通过激活先天免疫系统细胞中的受体来发出信号的机制

• 批准号: 7741304
• 负责人: WOJCIECH A SWAT
• 金额: $ 38万
• 依托单位: WASHINGTON UNIVERSITY
• 依托单位国家: 美国
• 财政年份: 2009
• 资助国家: 美国
• 起止时间: 2009-06-19 至 2011-05-31
• 项目状态: 已结题
• 来源: https://reporter.nih.gov/project-details/7741304
• 关键词: Adaptor Signaling Protein; Address; Adherence; Adhesions; American; Antigen Presentation; Applications Grants; Cells; Complex; Coupled; Cytolysis; Data; Dendritic Cells; Employee Strikes; Feedback; Funding; Genes; ITAM; Immune response; Immune system; Immunity; Immunologic Receptors; In Vitro; Inflammatory; Inflammatory Response; Integrins; Ligands; Mediating; Modality; Modeling; Molecular; Myeloid Cell Activation; Myeloid Cells; National Institute of Allergy and Infectious Disease; Natural Killer Cells; Pathogenesis; Pattern recognition receptor; Phagocytosis; Phosphatidylinositols; Phosphotransferases; Predisposition; Production; Proteins; Receptor Cell; Receptor Signaling; Recovery; Recruitment Activity; Regulation; Respiratory Burst; Role; Signal Pathway; Signal Transduction; Stimulus; Stress; TYROBP gene; Virus; Work; adhesion receptor; base; cytokine; cytotoxic; cytotoxicity; in vivo; macrophage; microbial; neoplastic cell; neutrophil; novel; pathogen; programs; receptor; response; tumor

This proposal is in response to Notice Number NOT-OD-09-088 of the American Recovery and Reinvestment Act of 2009. We request funding for the first two years of the revised grant application 1R01AI73718-01A2, with changes in scope approved by the NIAID Program Officer.
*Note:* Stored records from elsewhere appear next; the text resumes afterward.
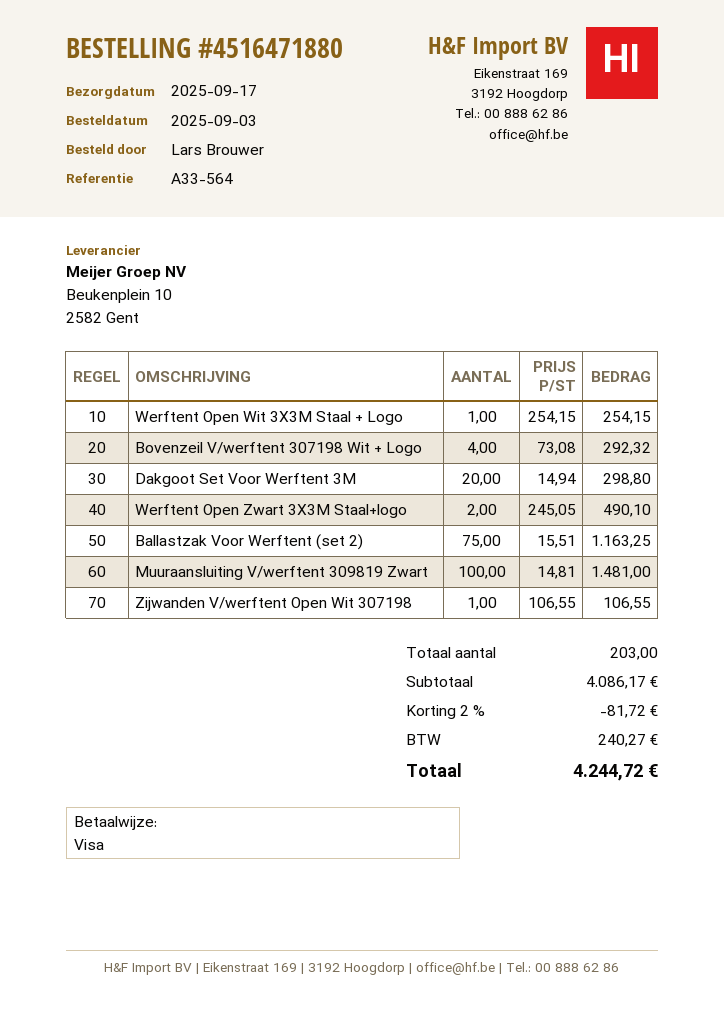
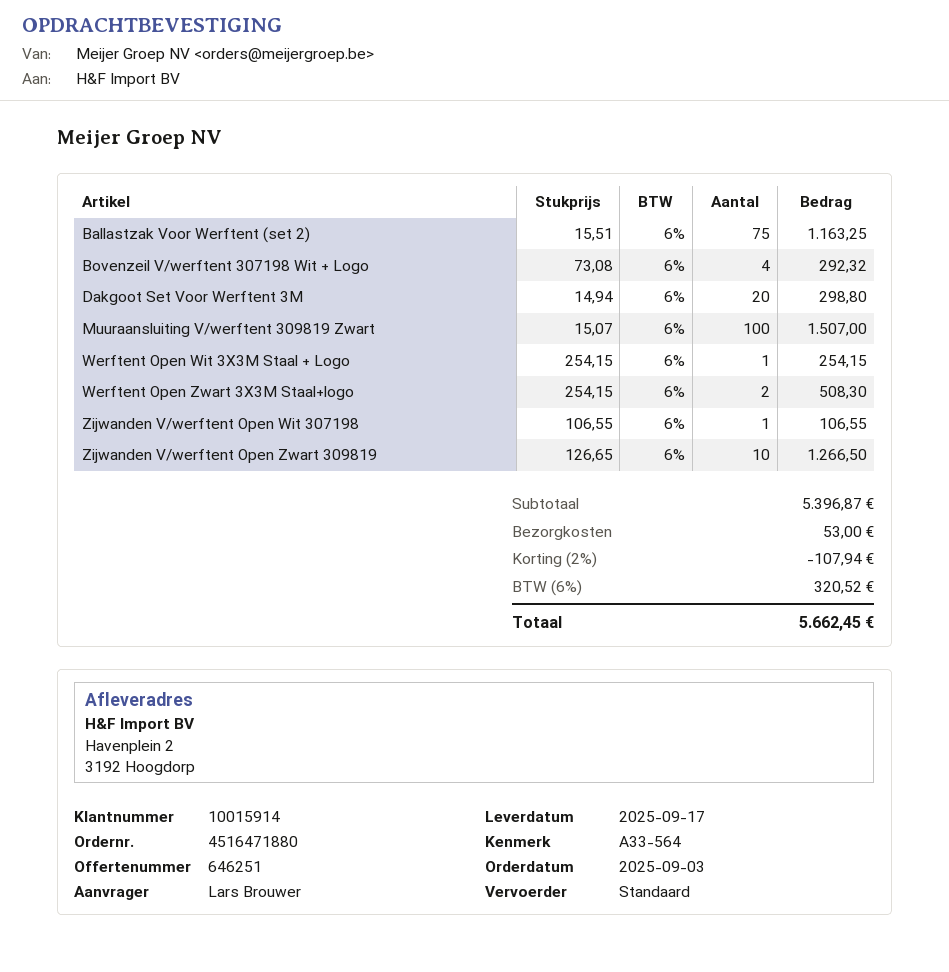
Werftent Open Zwart 3X3M Staal+logo: 2 x 245.05 = 490.10 -> 2 x 254.15 = 508.30
Muuraansluiting V/werftent 309819 Zwart: 100 x 14.81 = 1481.00 -> 100 x 15.07 = 1507.00
Zijwanden V/werftent Open Zwart 309819: none -> 10 x 126.65 = 1266.50
subtotal: 4086.17 -> 5396.87
discount: 2% = 81.72 -> 2% = 107.94
shipping: none -> 53.00
tax: 240.27 -> 320.52
total: 4244.72 -> 5662.45

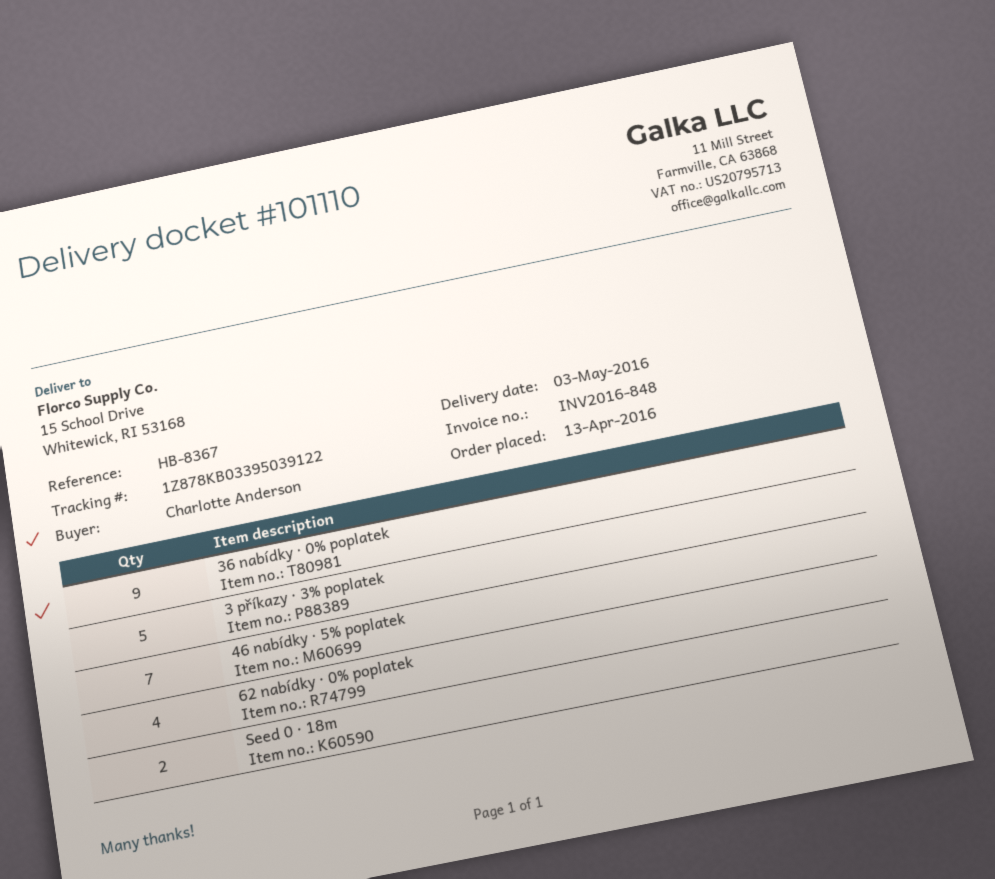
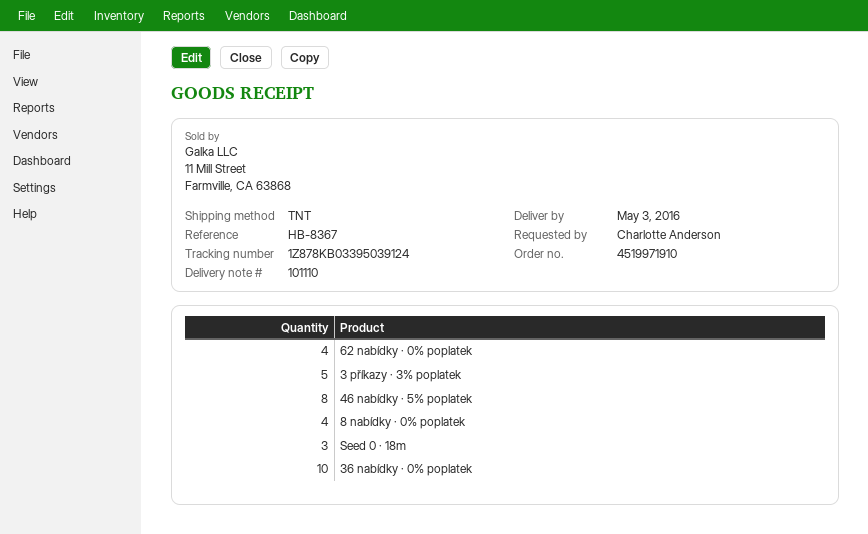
tracking number: 1Z878KB03395039122 -> 1Z878KB03395039124
36 nabídky · 0% poplatek: 9 -> 10
46 nabídky · 5% poplatek: 7 -> 8
Seed 0 · 18m: 2 -> 3
8 nabídky · 0% poplatek: none -> 4

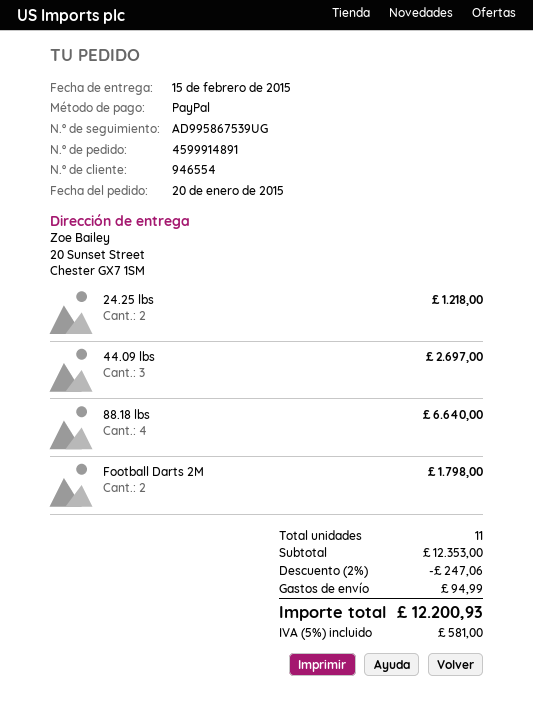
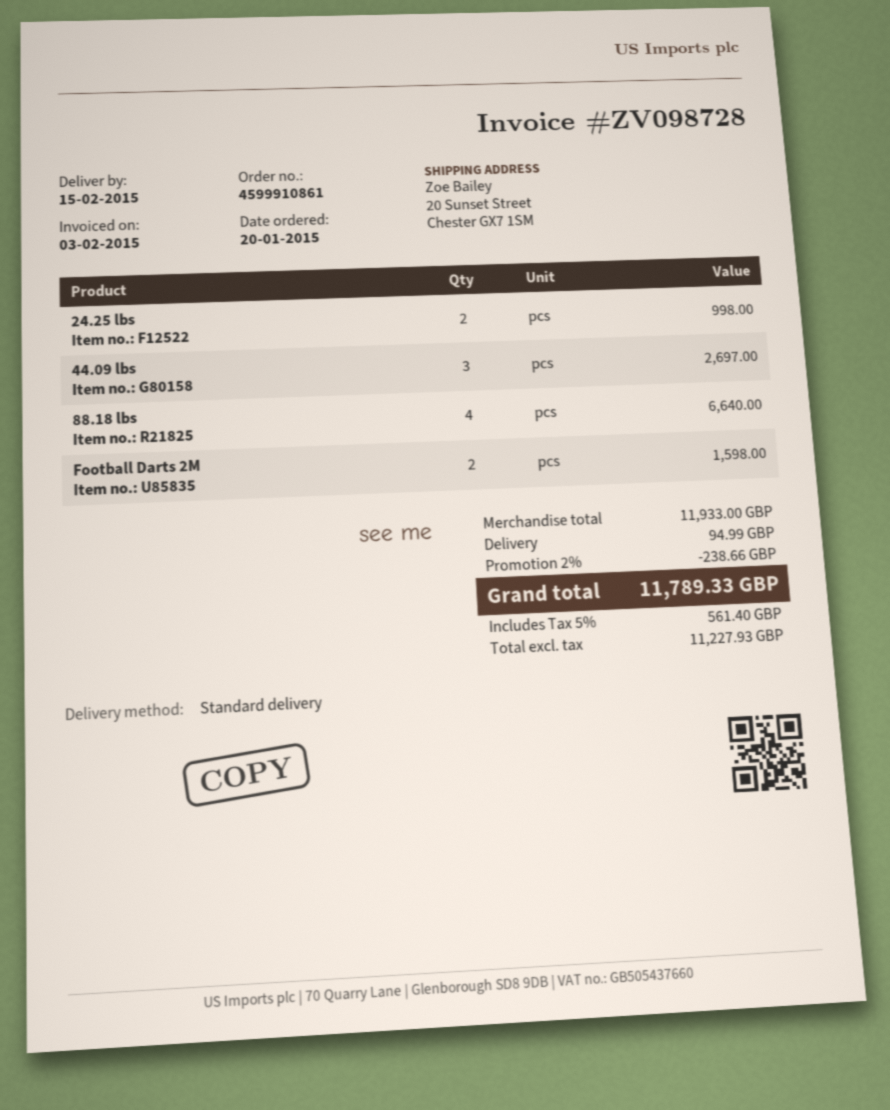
order number: 4599914891 -> 4599910861
24.25 lbs: 2 for 1218.00 -> 2 for 998.00
Football Darts 2M: 2 for 1798.00 -> 2 for 1598.00
subtotal: 12353.00 -> 11933.00
discount: 2% = 247.06 -> 2% = 238.66
tax: 5% = 581.00 -> 5% = 561.40
total: 12200.93 -> 11789.33

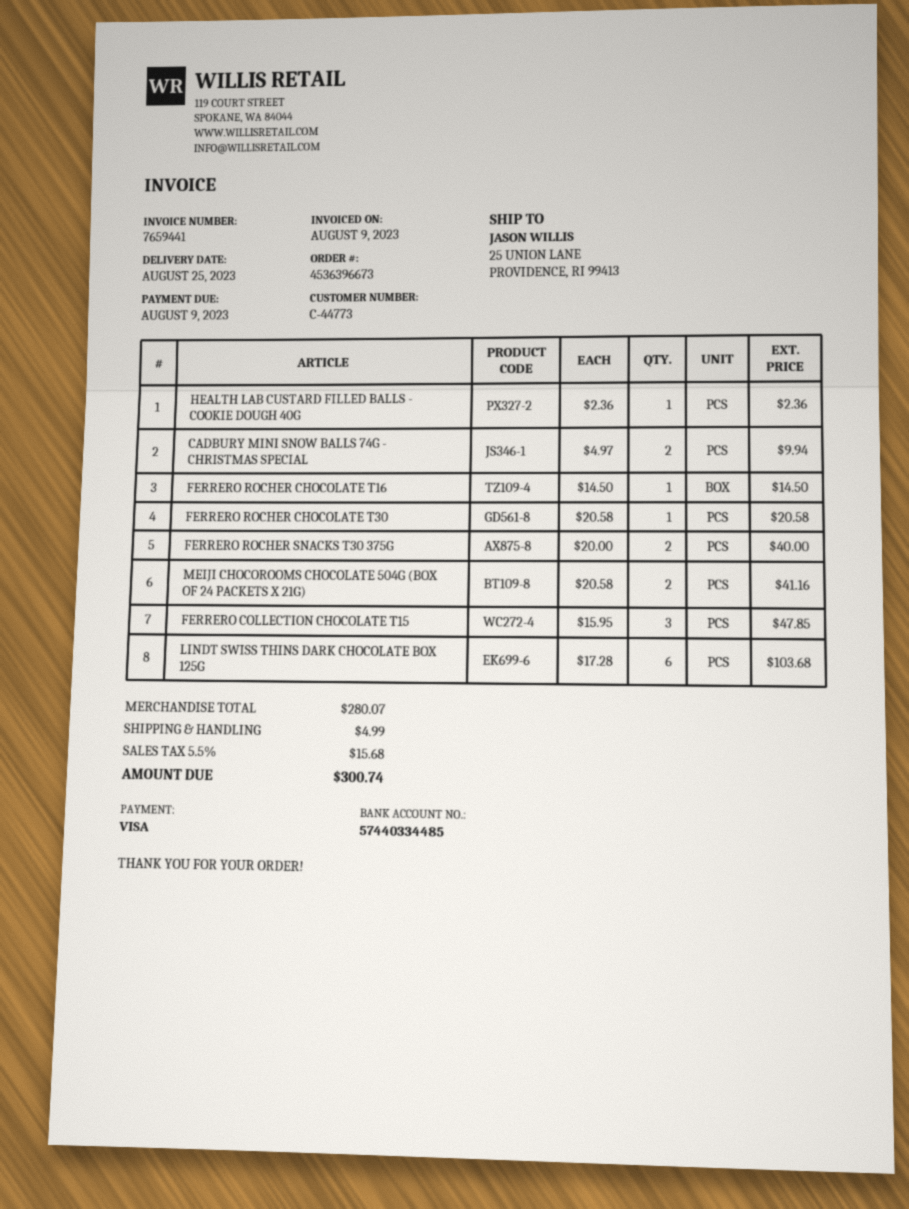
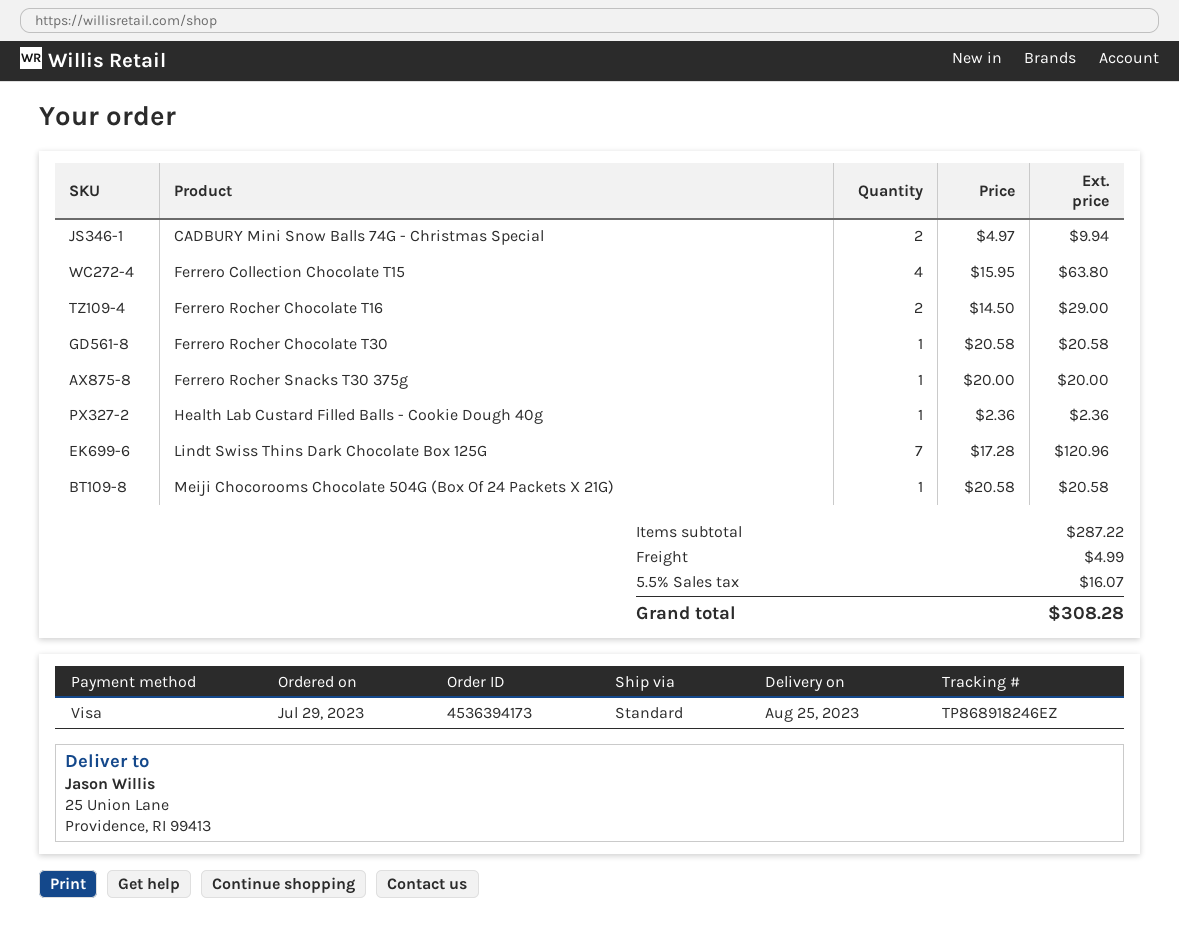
order number: 4536396673 -> 4536394173
FERRERO ROCHER CHOCOLATE T16: 1 x 14.50 = 14.50 -> 2 x 14.50 = 29.00
FERRERO ROCHER SNACKS T30 375G: 2 x 20.00 = 40.00 -> 1 x 20.00 = 20.00
MEIJI CHOCOROOMS CHOCOLATE 504G (BOX OF 24 PACKETS X 21G): 2 x 20.58 = 41.16 -> 1 x 20.58 = 20.58
FERRERO COLLECTION CHOCOLATE T15: 3 x 15.95 = 47.85 -> 4 x 15.95 = 63.80
LINDT SWISS THINS DARK CHOCOLATE BOX 125G: 6 x 17.28 = 103.68 -> 7 x 17.28 = 120.96
subtotal: 280.07 -> 287.22
tax: 5.5% = 15.68 -> 5.5% = 16.07
total: 300.74 -> 308.28

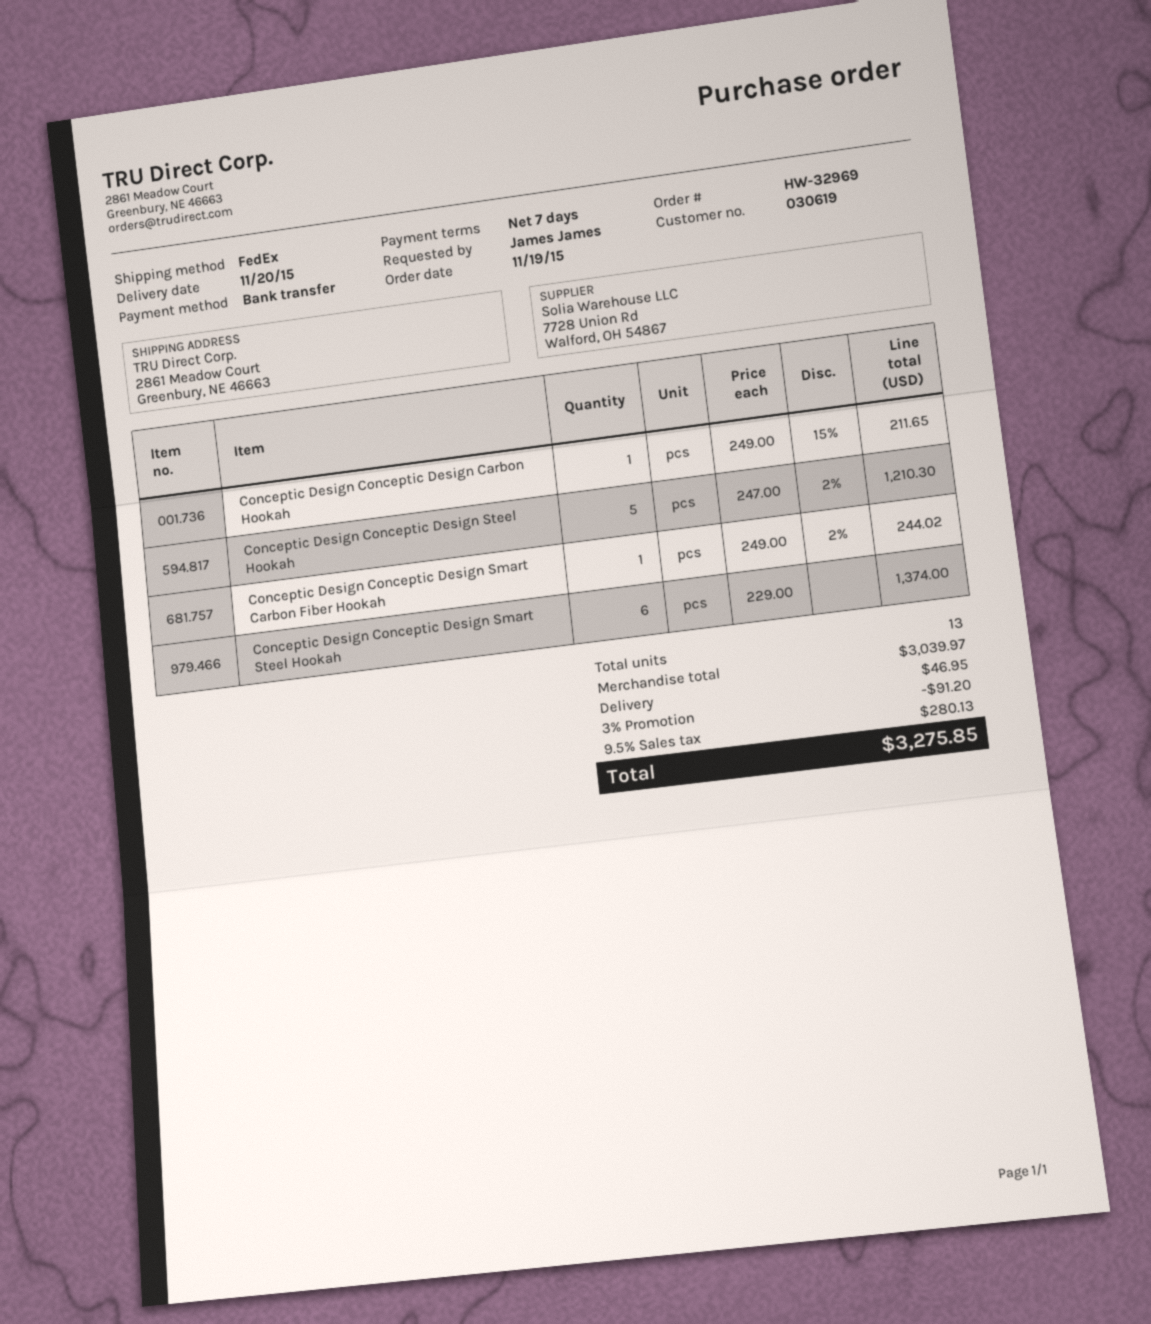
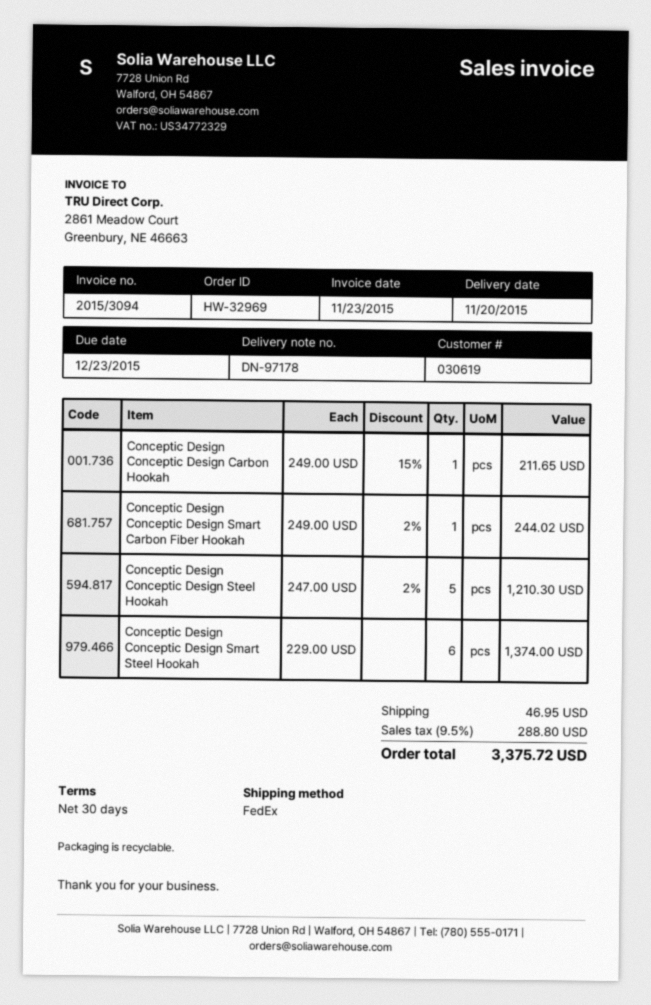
payment terms: 7 days -> 30 days
discount: 3% = 91.20 -> none
tax: 9.5% = 280.13 -> 9.5% = 288.80
total: 3275.85 -> 3375.72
Specifically, we propose to elucidate the molecular mechanism of signaling by DAP10/DAP12/FcR-associated activating receptors (DAPAARs), such as NKG2D in NK cells and integrins in myeloid cells, and to establish the role for several genes encoding proteins essential for mediating signals emanating from DAP-AARs as susceptibility loci in microbial pathogenesis. In this context, we have recently identified critical new functions of Vav and DAP10/DAP12/FcR proteins in transducing signals emanating from innate immune receptors including activating receptors in NK cells and myeloid cells. Based on these preliminary data, we propose a model in which Vav and Phosphoinositide 3-kinase (PI3K) engage in crosstalk to amplify signals leading to NK cytotoxicity. The concept that Vav proteins control innate immune responses by activating both ITAM- and non-ITAM-dependent signaling represents a novel paradigm in signal transduction and cellular activation. In this context, striking new findings from several labs including ours reveal a previously unanticipated mechanism in which integrins and other adhesion receptors utilize DAP12 and FcR to promote both adhesion and effector responses. While the augmentation of neutrophil effector responses including cytokine production, degranulation, and phagocytosis by adherence to integrin ligands has been appreciated for over 30 years, these new results reveal shared signaling modules activated by both proinflammatory stimuli and adhesion receptors. In this modified proposal, we aim to establish the mechanism of NKG2DDAP10-proximal signaling and Vav1-PI3K crosstalk (Aim 1), and to delineate signaling pathways emanating from the DAP10/DAP12/FcR-associated activating receptors (DAP-AARs) and establish the role for several genes encoding proteins essential for mediating signals emanating from DAP-AARs as susceptibility loci in microbial pathogenesis in vivo (Aim 2).

该提案是对2009年《美国复苏与再投资法案》NOT-OD-09-088号公告的回应。我们请求为修订后的拨款申请1R01AI73718-01A2的头两年提供资金，并经NIAID项目官员批准更改范围。具体地说，我们建议阐明DAP10/DAP12/FCR相关激活受体(DAPAARs)信号的分子机制，如NK细胞中的NKG2D和髓系细胞中的整合素，并确定几个编码DAP-AARs发出的信号所必需的蛋白质的基因在微生物发病中的易感基因的作用。在此背景下，我们最近发现了Vav和DAP10/DAP12/FCR蛋白在先天免疫受体信号传导中的关键新功能，包括激活NK细胞和髓系细胞中的受体。基于这些初步数据，我们提出了一个模型，在该模型中，Vav和磷脂酰肌醇3-激酶(PI3K)进行串扰，以放大导致NK细胞毒的信号。Vav蛋白通过激活ITAM依赖和非ITAM依赖的信号来控制先天免疫反应的概念代表了信号转导和细胞激活的新范式。在这种背景下，包括我们在内的几个实验室的惊人新发现揭示了一个以前没有预料到的机制，即整合素和其他黏附受体利用DAP12和FCR来促进黏附和效应器反应。虽然通过与整合素配体的黏附来增强中性粒细胞效应反应，包括细胞因子的产生、脱颗粒和吞噬作用，已经被认识到超过30年，但这些新的结果揭示了由促炎刺激和黏附受体激活的共同的信号模块。在这个修改的方案中，我们的目标是建立NKG2DDAP10-近端信号和Vav1-PI3K串扰的机制(Aim 1)，并描述DAP10/DAP12/FCR相关激活受体(DAP-AARs)发出的信号通路，并建立几个编码DAP-AARs发出的信号所必需的蛋白质的基因作为体内微生物发病的易感基因(Aim 2)。